PROBLEM STATEMENT:
Once you find the line with "subtotal: 941.70 -> 961.70", copy it and every line after it through the end of the entries below, exactly as written.

Stored records:

↓↓↓

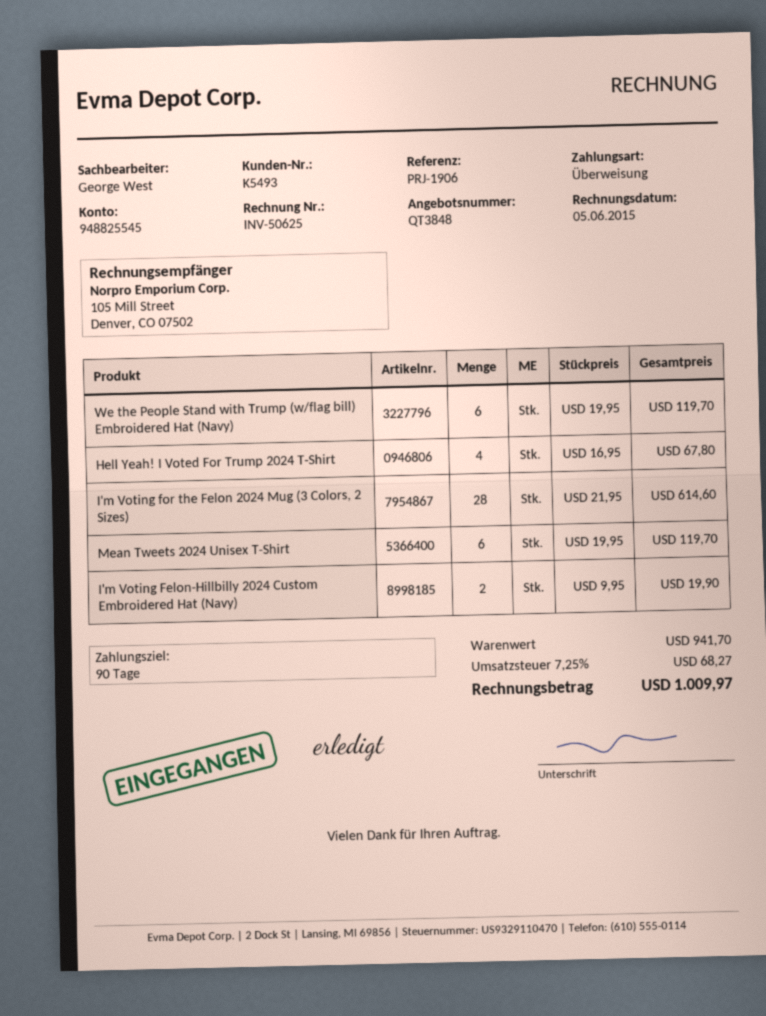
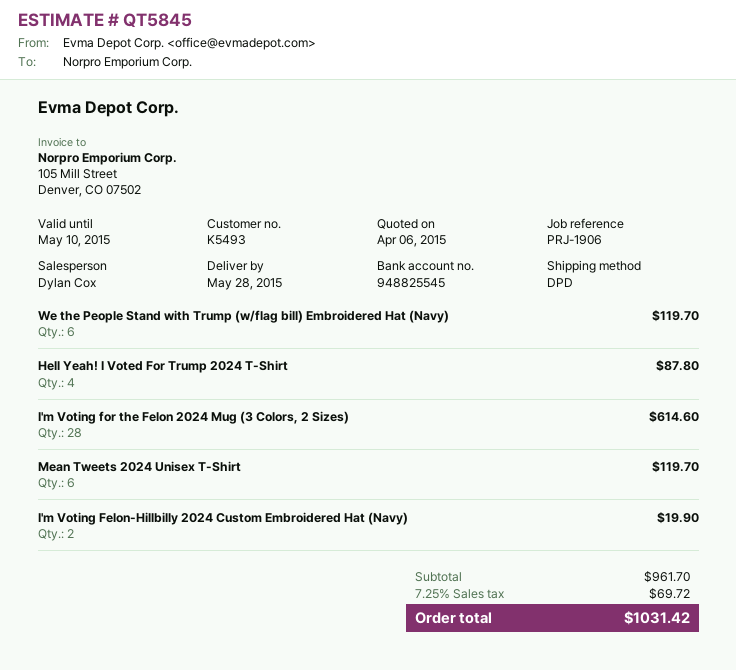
quote number: QT3848 -> QT5845
sales rep: George West -> Dylan Cox
Hell Yeah! I Voted For Trump 2024 T-Shirt: 4 for 67.80 -> 4 for 87.80
subtotal: 941.70 -> 961.70
tax: 7.25% = 68.27 -> 7.25% = 69.72
total: 1009.97 -> 1031.42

↑↑↑

SOLUTION TO THE PROBLEM:
subtotal: 941.70 -> 961.70
tax: 7.25% = 68.27 -> 7.25% = 69.72
total: 1009.97 -> 1031.42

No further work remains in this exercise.